身代わりの姫
厩舎から山の方に走らせると、森になり、少し奥にキレイな池がある。
その池の畔に小さな小屋と馬を繋ぐ小さな馬小屋があった。
訓練で使うこともあるが、その時以外は誰でも使って良い場所だった。
東には王宮の塀があり、裏の森は王宮と隣合っている敷地。
あの塀の向こうには、リリアが住んでいるのか、と少し眺めた。
池の横に馬を繋ぎ、池の縁に二人で並んで座った。
「良い天気ね」
「そうだな」
シリルが答えながら寝転んだのを見て、同じように仰向けになり、空をみた。
真っ青な空に少しだけある雲の白さが際立つ。
その雲を見ながら言った。
「今日ね……」
「アリアの誕生日だろ?」
「知ってたの?」
特に祝うことはなく、毎年レオからプレゼントをもらう。
それは、養成所にいる全員が同じだった。
だからこそ、知っていたことに驚いた。
「ああ。
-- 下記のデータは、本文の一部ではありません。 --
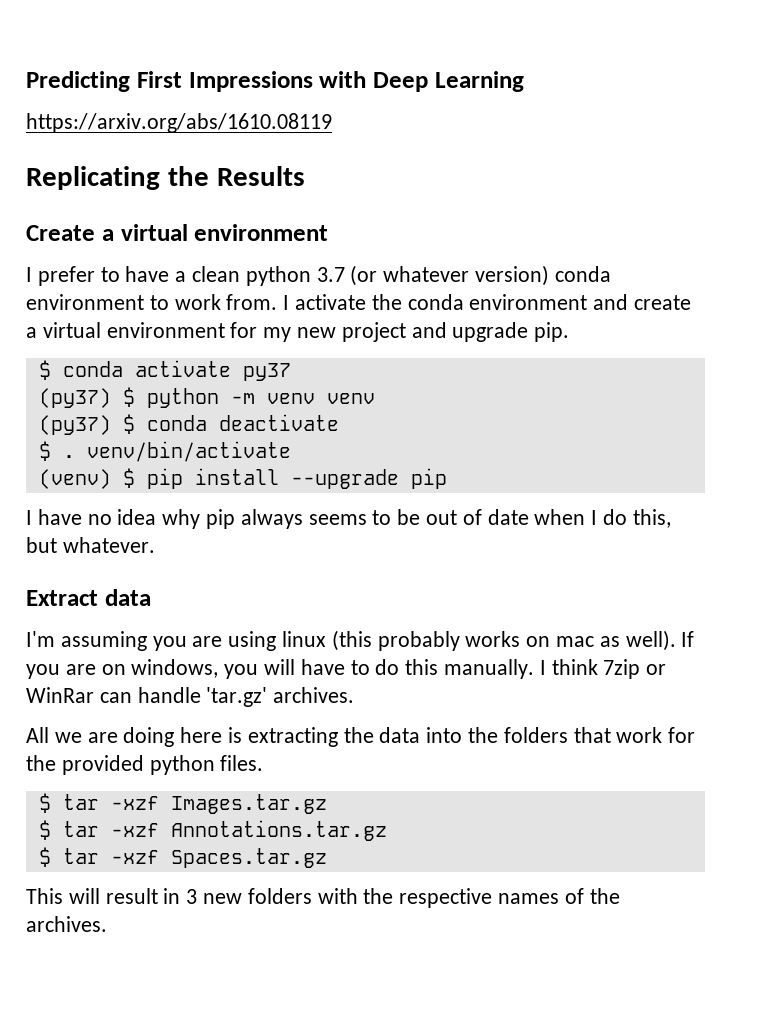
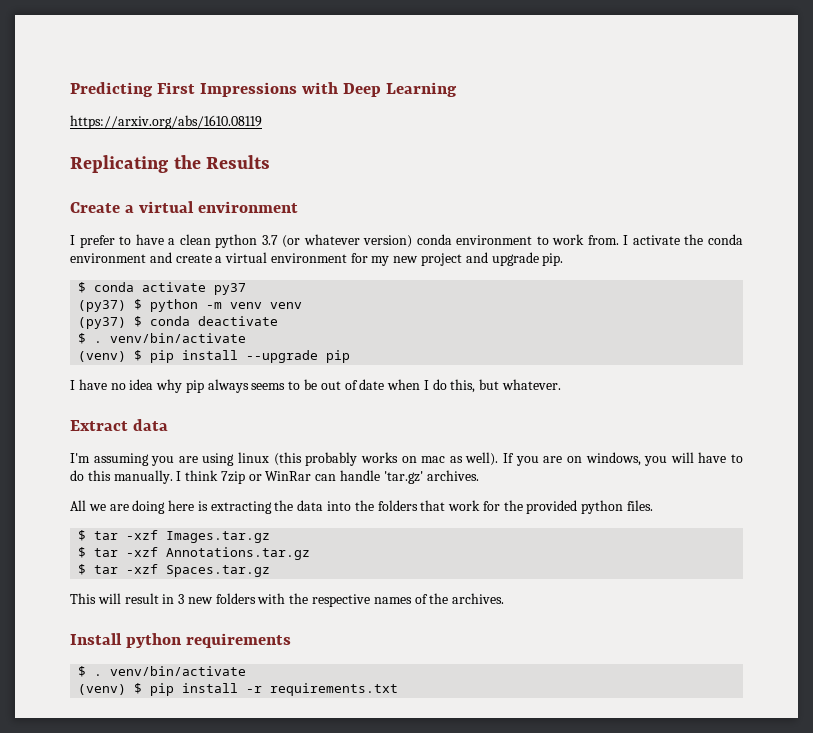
+ Install python requirements
+ $ . venv/bin/activate
+ (venv) $ pip install -r requirements.txt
何年も一緒にいるし………アリアだから……な」
え?
と思わず起き上がった。
アリアだから?
シリルも起き上がった。
「俺はアリアが好きだ。
仲間だからってだけでなく、女として好きだ」
シリルを見ると、真剣だけど少し照れたような表情で私を見ていた。
「……うん……私も好き」
明らかにホッとした表情になったシリルが私の肩を抱いた。
そのシリルの胸に、頭をもたれかけた。